By Oluwafemi Popoola
Veteran journalist and former presidential spokesperson, Laolu Akande, has spoken on how the World Bank and recently, the Africa Network For Environment and Economic Justice (ANEEJ), lauded the integrity of the National Social Register put in place by the former Buhari/Osinbajo administration.
Akande clarified that the composition of the National Social Register was done primarily by the states of the federation under the direct supervision of the governors, asserting that the process leading to the outcome of the register was not only comprehensively done, it was fair, credible and objective.
He said that the World Bank and other development partners monitored the processes that led to the creation of the deserving people’s register, dismissing the notion that many state governors were not carried along, clearing the air on the recent controversy raising integrity questions.
Akande, who was the spokesman to the former Vice President of Nigeria, Prof Yemi Osinbajo, SAN, made the clarification on Wednesday, July 26, 2023, while speaking during Channels Politics Today anchored by Seun Okinbaloye.
Recalled, on July 20, the National Economic Council (NEC), presided over by Vice President Kashim Shettima, resolved to dump the National Social Register compiled under the immediate past President Muhammadu Buhari, claiming it lacked credibility.
Speaking to journalists after the council’s meeting, Chukwuma Soludo, governor of Anambra State, said NEC agreed that states should develop their own registers using formal and informal means.
ALSO READ: Stories behind Nigerians’ applause for Osinbajo, by Laolu Akande
But Akande, who was a regular attendee of NEC meetings, while speaking further on the matter said, “I think there are two important issues here and the first is that the National Social Register as a matter of fact is not the property of the Federal Government. If you look at the way it was developed, it is actually the state governors that were most instrumental in developing those registers in their states.”
Continuing, he said, “So what you have at the national level is the Federal Government now putting it together from all the states.”
“The second point is that if you look at what has happened between 2015 and now (2023), it is unlikely that you would find a state government that is not using those registers as we speak for their own local programmes. As we speak, virtually every state government is using the database that they have created for different programmes that are not even those from the Federal Government.
“So it’s possible indeed that the new set of governors and the ones that are not new, maybe there is some kind of a blind side I’ve not been able to figure out and there are also people that have argued that it is possible that the governors really want to have more control of the resources that is going to be coming from the Federal Government.
“It may be an issue of the governors wanting to have more control about where the money goes to and not necessarily a problem with the register and I guess you know I don’t know this for a fact, but it seems and the theory has been tabled that it is probably a situation of calling the dog a bad name just so you hang it.”
Speaking on how the beneficiaries were drawn from all the 36 states of the federation, Akande said, “The composition of the list is fairly and actually very comprehensively objective process where enumerator will go to communities and each community determines and defines what it is that they consider to be poverty and then draw up the list from the community to the local government to the state where the register is drawn.”
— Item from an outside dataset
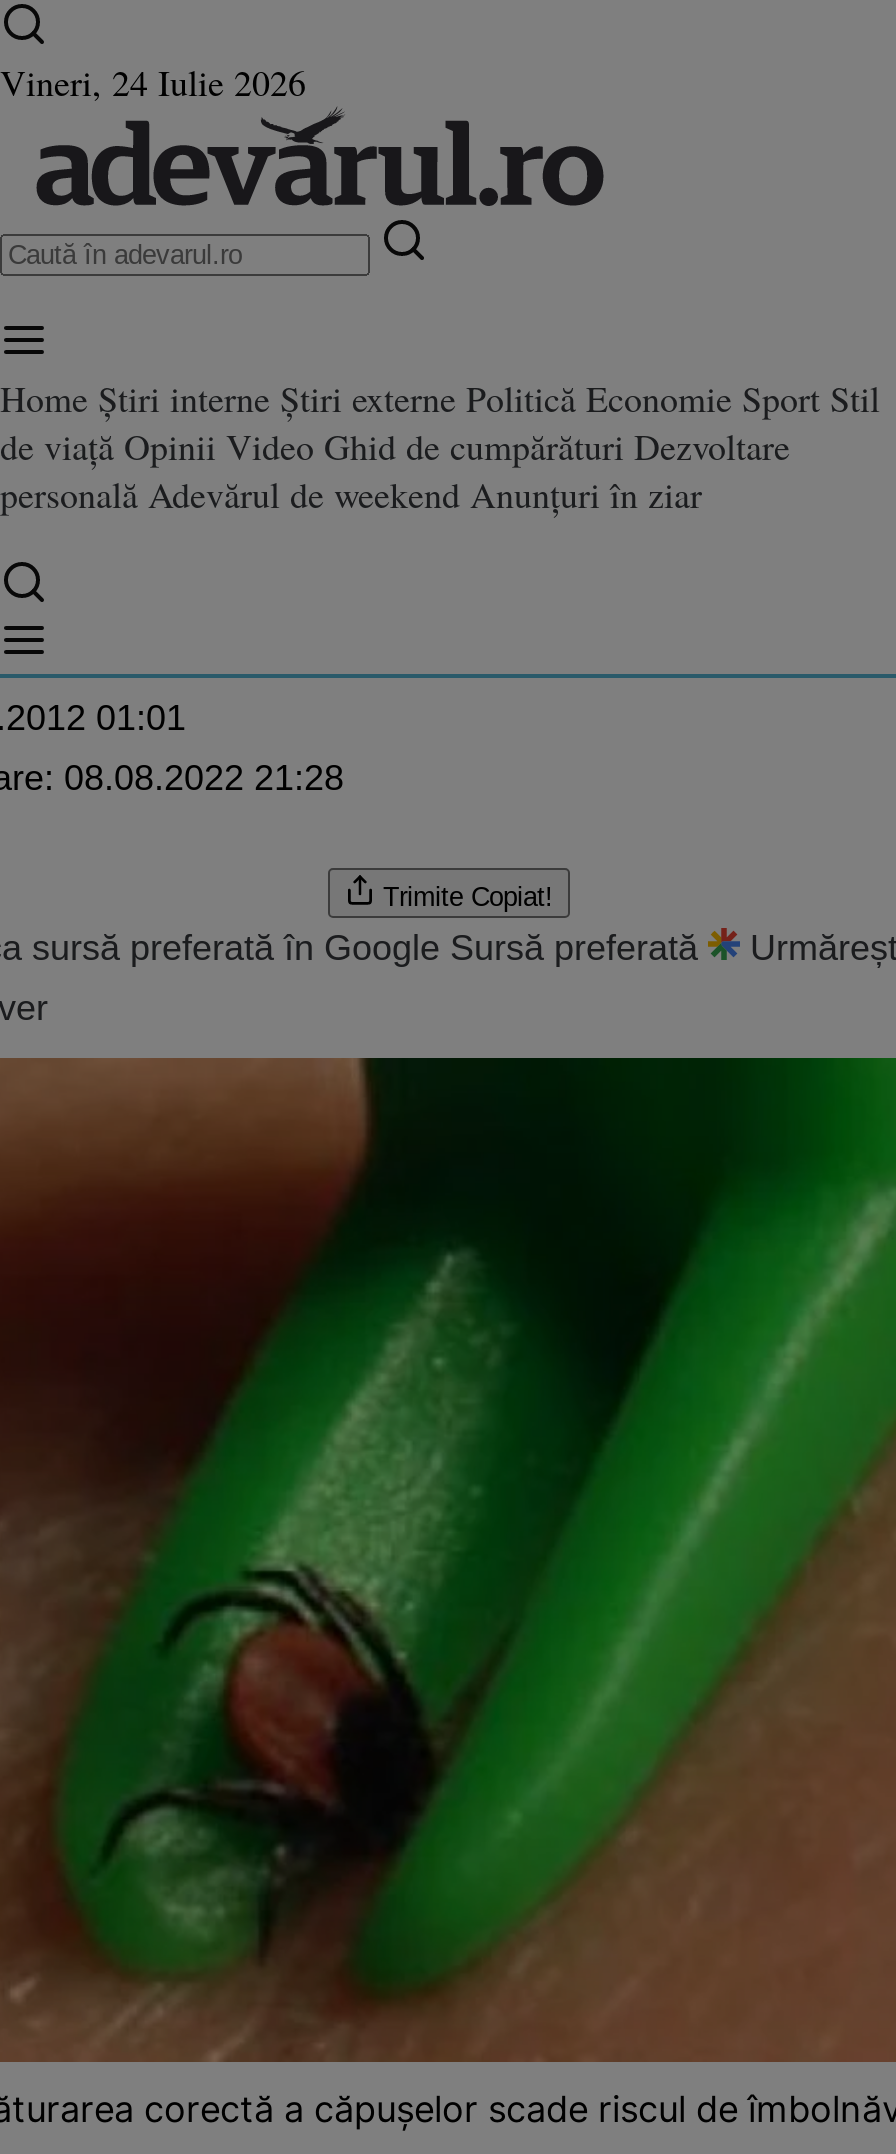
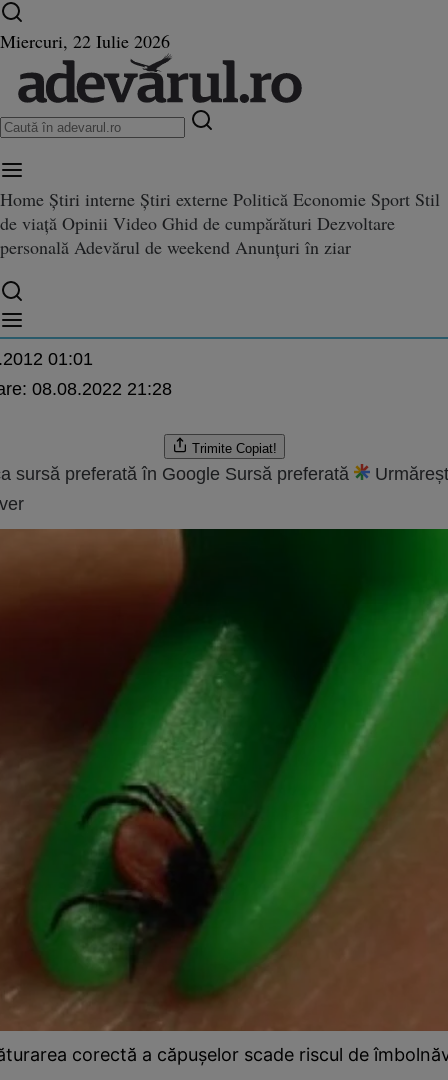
- Vineri, 24 Iulie 2026
+ Miercuri, 22 Iulie 2026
“And then it goes back to the Federal government and in time of disbursement, what happens and what people have seen is that the money goes directly from the covers of the Federal Government to the bank accounts of the beneficiaries.
“So, you don’t have the opportunities where there can be some kind of third party interference, I think it is a process that even the World Bank has come out to explain the credibility of this thing that we were part of it as a matter of fact, Africa Network For Environment and Economic Justice (ANEEJ), issued a statement over the weekend about it.
“There it said, look it is on the basis of this register that Nigeria was able to take back about 500 hundred million of the Abacha loot because the Swiss Court had insisted that, look, we are returning this money and we want to be sure that it goes back to the Nigerian people. It is the social register that enabled that to happen,” Akande concluded.